Civil and Environmental Engineering, University of Wisconsin-Madison, Madison, Wisconsin, USA.
Environmental and Chemical Engineering, Washington University, St Louis, Missouri, USA.


Elemental carbon (EC) and organic carbon (OC) represent a substantial portion of particulate matter <2.5 μm in diameter (PM2.5), and have been associated with adverse health effects. EC and OC are commonly measured using the National Institute of Occupational Safety and Health (NIOSH) method or the Interagency Monitoring of Protected Visual Environments (IMPROVE) method.

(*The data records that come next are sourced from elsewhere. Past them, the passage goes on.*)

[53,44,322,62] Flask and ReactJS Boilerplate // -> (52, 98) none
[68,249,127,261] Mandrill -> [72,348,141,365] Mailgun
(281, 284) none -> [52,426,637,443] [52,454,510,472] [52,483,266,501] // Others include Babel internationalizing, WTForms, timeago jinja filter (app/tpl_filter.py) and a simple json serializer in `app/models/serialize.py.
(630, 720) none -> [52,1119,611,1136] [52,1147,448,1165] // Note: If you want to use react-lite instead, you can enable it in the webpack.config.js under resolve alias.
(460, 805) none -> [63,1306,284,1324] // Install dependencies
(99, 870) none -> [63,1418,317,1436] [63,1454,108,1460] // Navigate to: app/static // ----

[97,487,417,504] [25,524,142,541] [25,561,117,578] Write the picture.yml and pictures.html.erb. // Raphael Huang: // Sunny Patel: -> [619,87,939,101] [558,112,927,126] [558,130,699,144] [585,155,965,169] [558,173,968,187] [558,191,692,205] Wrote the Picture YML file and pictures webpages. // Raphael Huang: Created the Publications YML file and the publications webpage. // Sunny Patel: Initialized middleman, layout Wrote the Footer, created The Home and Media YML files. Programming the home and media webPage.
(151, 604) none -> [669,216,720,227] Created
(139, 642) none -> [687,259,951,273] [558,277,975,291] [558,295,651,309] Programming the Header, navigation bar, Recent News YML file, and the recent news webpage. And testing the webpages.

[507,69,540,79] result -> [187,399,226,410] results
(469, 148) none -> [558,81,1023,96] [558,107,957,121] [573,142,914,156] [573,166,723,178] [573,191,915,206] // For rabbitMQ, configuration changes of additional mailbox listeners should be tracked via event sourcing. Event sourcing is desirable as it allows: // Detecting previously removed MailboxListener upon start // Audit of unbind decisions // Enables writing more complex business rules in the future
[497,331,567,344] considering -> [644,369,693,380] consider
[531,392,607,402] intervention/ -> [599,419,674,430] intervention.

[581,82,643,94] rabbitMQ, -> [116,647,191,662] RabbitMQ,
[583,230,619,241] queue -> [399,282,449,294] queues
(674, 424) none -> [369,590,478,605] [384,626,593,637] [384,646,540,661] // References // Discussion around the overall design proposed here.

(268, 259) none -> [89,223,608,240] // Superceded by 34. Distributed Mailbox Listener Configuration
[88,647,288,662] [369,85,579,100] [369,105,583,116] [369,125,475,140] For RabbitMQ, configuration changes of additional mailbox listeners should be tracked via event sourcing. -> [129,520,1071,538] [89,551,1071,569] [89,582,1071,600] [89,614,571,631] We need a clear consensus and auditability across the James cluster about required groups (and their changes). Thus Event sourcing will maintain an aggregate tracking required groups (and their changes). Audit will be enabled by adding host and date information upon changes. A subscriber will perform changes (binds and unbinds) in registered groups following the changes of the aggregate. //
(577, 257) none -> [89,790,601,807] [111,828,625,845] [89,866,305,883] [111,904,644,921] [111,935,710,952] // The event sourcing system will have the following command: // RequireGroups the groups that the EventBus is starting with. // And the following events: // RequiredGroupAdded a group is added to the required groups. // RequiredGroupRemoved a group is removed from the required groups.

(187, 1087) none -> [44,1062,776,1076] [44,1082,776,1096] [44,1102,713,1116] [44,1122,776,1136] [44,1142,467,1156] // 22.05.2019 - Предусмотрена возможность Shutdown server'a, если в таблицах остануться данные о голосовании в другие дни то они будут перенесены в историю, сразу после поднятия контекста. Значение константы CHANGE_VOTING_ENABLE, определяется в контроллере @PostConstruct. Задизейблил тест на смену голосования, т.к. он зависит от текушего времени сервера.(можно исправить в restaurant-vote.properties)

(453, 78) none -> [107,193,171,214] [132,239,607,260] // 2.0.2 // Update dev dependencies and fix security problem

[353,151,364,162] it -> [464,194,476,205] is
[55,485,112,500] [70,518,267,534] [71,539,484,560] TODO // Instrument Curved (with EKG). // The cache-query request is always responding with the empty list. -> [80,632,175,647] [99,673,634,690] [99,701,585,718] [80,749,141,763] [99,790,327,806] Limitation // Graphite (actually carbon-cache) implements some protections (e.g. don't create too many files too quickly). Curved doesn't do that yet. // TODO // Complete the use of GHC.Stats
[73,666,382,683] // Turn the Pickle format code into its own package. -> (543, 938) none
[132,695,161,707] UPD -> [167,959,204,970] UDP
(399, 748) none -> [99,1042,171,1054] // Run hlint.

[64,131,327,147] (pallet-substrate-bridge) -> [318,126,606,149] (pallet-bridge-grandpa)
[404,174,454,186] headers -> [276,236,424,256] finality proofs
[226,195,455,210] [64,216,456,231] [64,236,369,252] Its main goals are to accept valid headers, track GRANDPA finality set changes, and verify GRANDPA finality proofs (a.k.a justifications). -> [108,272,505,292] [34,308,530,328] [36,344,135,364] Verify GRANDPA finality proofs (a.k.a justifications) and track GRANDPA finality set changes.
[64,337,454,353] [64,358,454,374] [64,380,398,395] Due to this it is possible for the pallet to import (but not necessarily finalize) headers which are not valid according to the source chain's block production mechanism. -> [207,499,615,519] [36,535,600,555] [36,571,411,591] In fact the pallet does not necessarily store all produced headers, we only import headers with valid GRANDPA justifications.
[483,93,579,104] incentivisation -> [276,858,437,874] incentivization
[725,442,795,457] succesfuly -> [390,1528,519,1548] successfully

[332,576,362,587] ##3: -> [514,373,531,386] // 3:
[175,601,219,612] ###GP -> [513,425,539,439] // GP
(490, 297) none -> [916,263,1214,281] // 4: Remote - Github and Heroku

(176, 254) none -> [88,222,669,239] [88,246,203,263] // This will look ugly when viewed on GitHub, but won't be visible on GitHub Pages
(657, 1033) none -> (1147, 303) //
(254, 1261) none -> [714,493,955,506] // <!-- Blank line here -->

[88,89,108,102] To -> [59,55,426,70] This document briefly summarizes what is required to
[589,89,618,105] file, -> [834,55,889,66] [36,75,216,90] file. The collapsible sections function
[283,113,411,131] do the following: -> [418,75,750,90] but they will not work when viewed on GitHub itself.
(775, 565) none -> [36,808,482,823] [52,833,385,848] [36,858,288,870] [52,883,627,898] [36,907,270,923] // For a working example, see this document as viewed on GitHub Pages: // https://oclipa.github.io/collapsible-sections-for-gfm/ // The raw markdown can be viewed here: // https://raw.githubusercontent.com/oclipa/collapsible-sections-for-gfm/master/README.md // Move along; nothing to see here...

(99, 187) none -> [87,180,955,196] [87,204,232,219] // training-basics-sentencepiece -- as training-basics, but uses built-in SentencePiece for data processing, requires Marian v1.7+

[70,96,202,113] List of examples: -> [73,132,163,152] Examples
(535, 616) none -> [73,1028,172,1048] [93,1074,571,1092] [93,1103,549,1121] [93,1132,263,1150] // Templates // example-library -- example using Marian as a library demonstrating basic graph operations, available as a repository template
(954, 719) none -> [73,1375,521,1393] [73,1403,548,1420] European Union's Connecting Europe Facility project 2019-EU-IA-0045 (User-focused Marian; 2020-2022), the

Measurement method differences could have an impact on observed epidemiologic associations. Daily speciated PM2.5 data were obtained from the St Louis-Midwest Supersite, and St Louis emergency department (ED) visit data were obtained from the Missouri Hospital Association for the period June 2001 to April 2003. We assessed acute associations between cardiorespiratory ED visits and EC and OC from NIOSH and IMPROVE methods using Poisson generalized linear models controlling for temporal trends and meteorology. Associations were generally similar for EC and OC from the different measurement methods. The most notable difference between methods was observed for congestive heart failure and EC (for example, warm season rate ratios (95% confidence intervals) per interquartile range change in EC concentration were: NIOSH=1.06 (0.99-1.13), IMPROVE=1.01 (0.96-1.07)). Overall, carbon measurement method had little impact on acute associations between EC, OC, and ED visits. Some specific differences were observed, however, which may be related to particle composition.